* **Task prompt**
Filter out all lines without the word "ffffff" from the data below, please, and copy the rest.

───

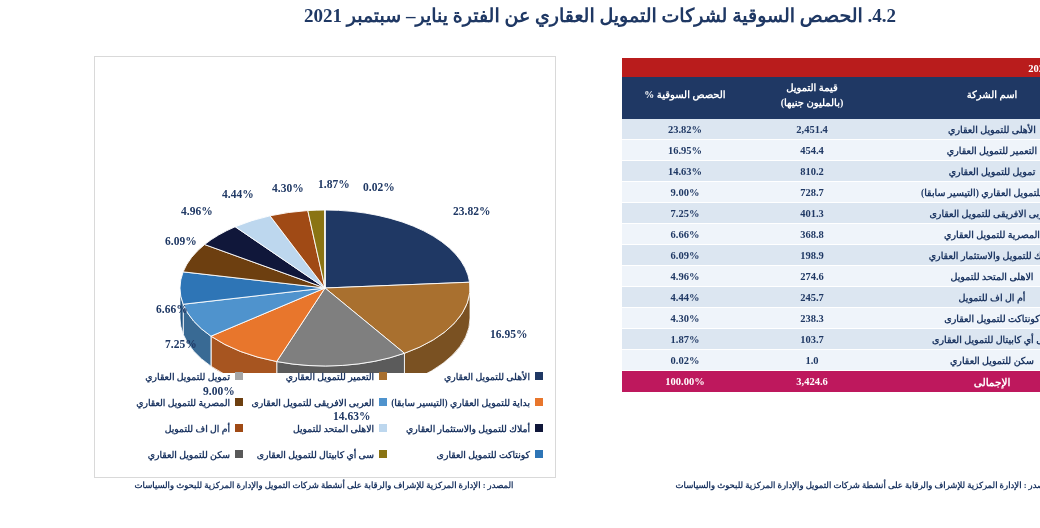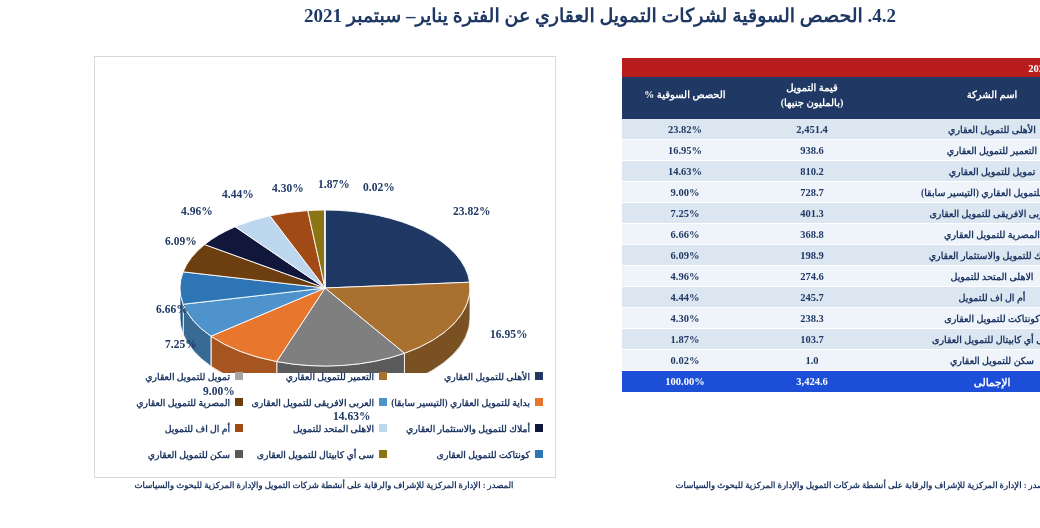--- a/index.html
+++ b/index.html
@@ -69,21 +69,21 @@
   }
   tbody td{
     font-size:10.5px;text-align:center;color:#1f3864;
     padding:4.5px 4px;border-bottom:1px solid #ffffff;
     font-weight:bold;
   }
   tbody td.name-cell{font-size:9.5px;font-weight:bold;}
   tbody tr.odd td{background:#dce6f1;}
   tbody tr.even td{background:#eff4fa;}
   tbody tr.total td{
-    background:#1d4ed8;color:#ffffff;font-weight:bold;font-size:10.5px;
+    background:#be185d;color:#ffffff;font-weight:bold;font-size:10.5px;
     border-bottom:none;
   }
   col.c-name{width:232px;}
   col.c-val{width:128px;}
   col.c-pct{width:126px;}
 
   .src-right{
     position:absolute;left:542px;top:480px;width:486px;text-align:center;
     font-size:8.5px;color:#1f3864;direction:rtl;font-weight:bold;
   }
@@ -258,21 +258,21 @@
         </tr>
       </thead>
       <tbody id="table-body">
           <tr class="odd">
             <td class="name-cell">الأهلى للتمويل العقاري</td>
             <td>2,451.4</td>
             <td>23.82%</td>
           </tr>
           <tr class="even">
             <td class="name-cell">التعمير للتمويل العقاري</td>
-            <td>938.6</td>
+            <td>454.4</td>
             <td>16.95%</td>
           </tr>
           <tr class="odd">
             <td class="name-cell">تمويل للتمويل العقاري</td>
             <td>810.2</td>
             <td>14.63%</td>
           </tr>
           <tr class="even">
             <td class="name-cell">بداية للتمويل العقاري (التيسير سابقا)</td>
             <td>728.7</td>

───

* **Solution to the problem**
     padding:4.5px 4px;border-bottom:1px solid #ffffff;
-    background:#1d4ed8;color:#ffffff;font-weight:bold;font-size:10.5px;
+    background:#be185d;color:#ffffff;font-weight:bold;font-size:10.5px;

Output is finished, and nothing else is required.